___ Input data

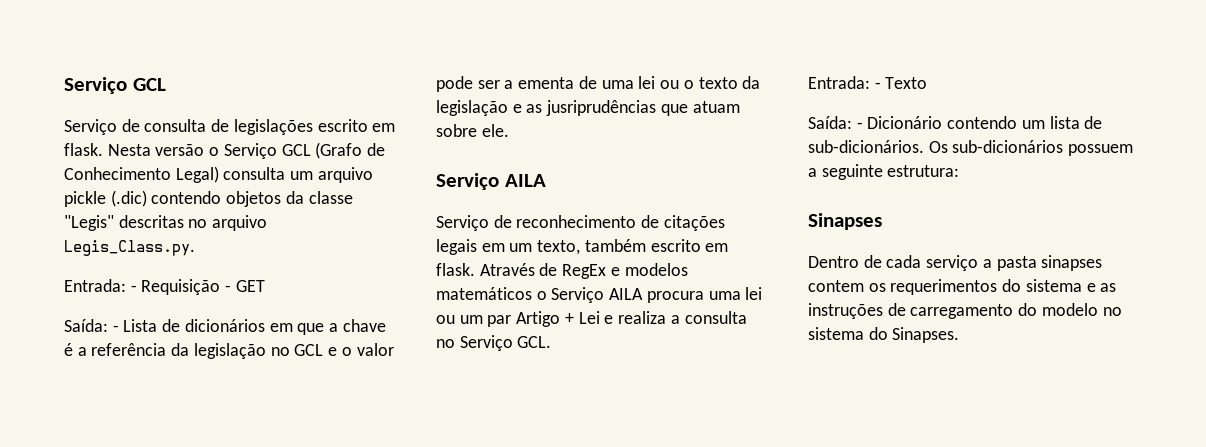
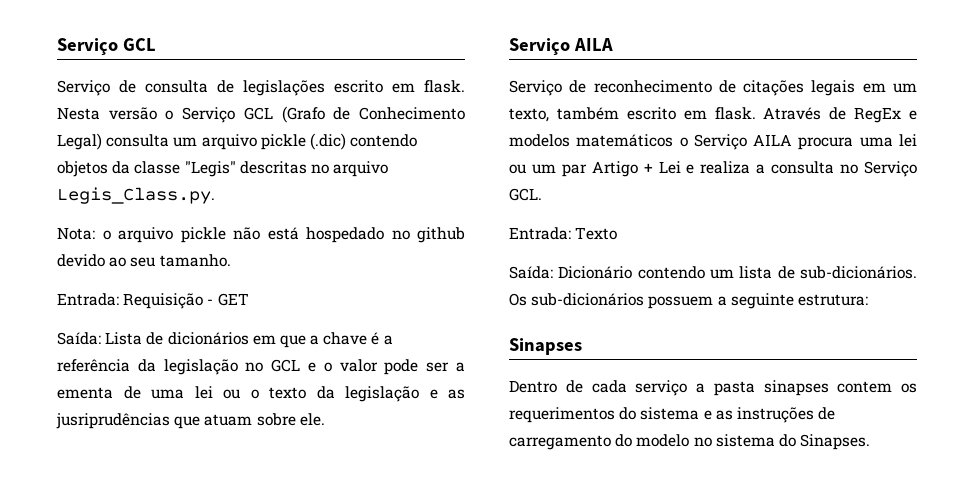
- Entrada: - Requisição - GET
+ Nota: o arquivo pickle não está hospedado no github devido ao seu tamanho.
+ Entrada: Requisição - GET
- Saída: - Lista de dicionários em que a chave é a referência da legislação no GCL e o valor pode ser a ementa de uma lei ou o texto da legislação e as jusriprudências que atuam sobre ele.
+ Saída: Lista de dicionários em que a chave é a referência da legislação no GCL e o valor pode ser a ementa de uma lei ou o texto da legislação e as jusriprudências que atuam sobre ele.
- Entrada: - Texto
+ Entrada: Texto
- Saída: - Dicionário contendo um lista de sub-dicionários.
+ Saída: Dicionário contendo um lista de sub-dicionários.

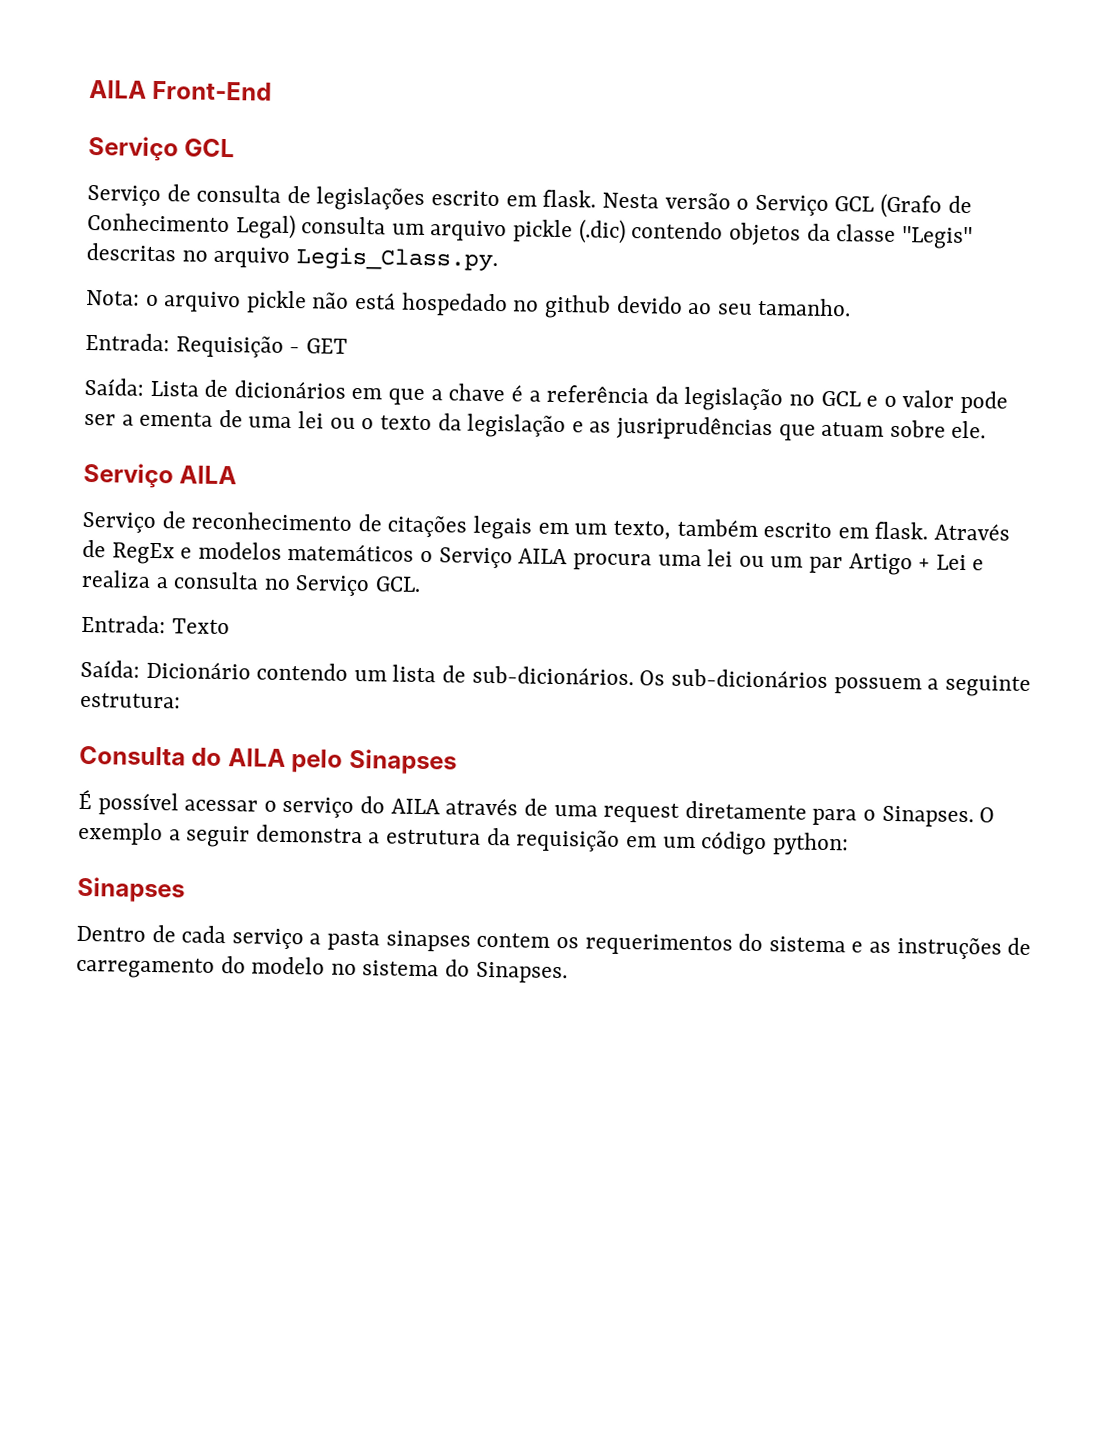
+ AILA Front-End
+ Consulta do AILA pelo Sinapses
+ É possível acessar o serviço do AILA através de uma request diretamente para o Sinapses. O exemplo a seguir demonstra a estrutura da requisição em um código python:

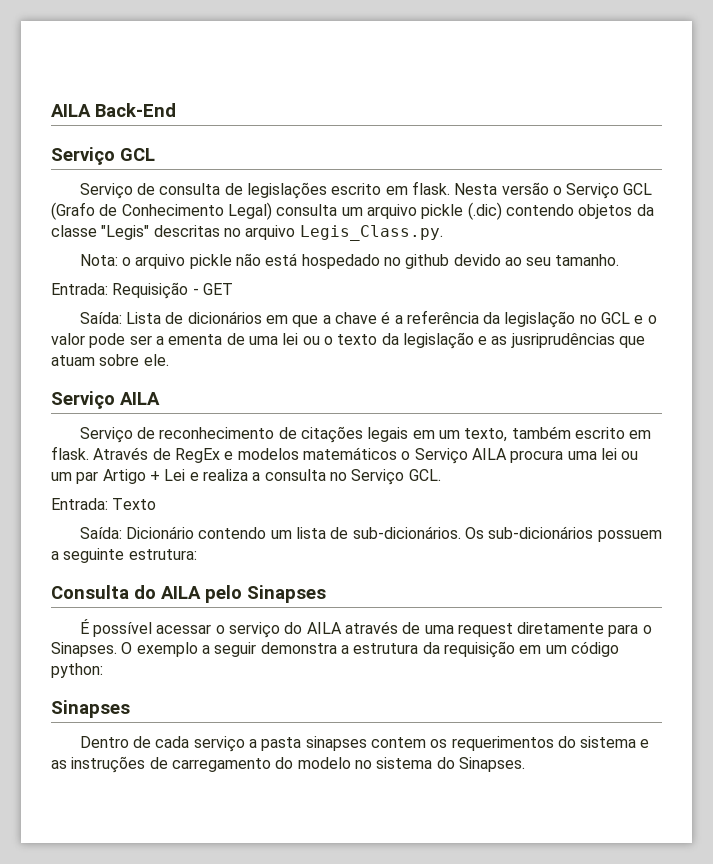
- AILA Front-End
+ AILA Back-End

______

_Exercise objective_: Filter the entries above and keep only the lines with the word "dicionários".

_Result of this exercise_:
- Saída: - Lista de dicionários em que a chave é a referência da legislação no GCL e o valor pode ser a ementa de uma lei ou o texto da legislação e as jusriprudências que atuam sobre ele.
+ Saída: Lista de dicionários em que a chave é a referência da legislação no GCL e o valor pode ser a ementa de uma lei ou o texto da legislação e as jusriprudências que atuam sobre ele.
- Saída: - Dicionário contendo um lista de sub-dicionários.
+ Saída: Dicionário contendo um lista de sub-dicionários.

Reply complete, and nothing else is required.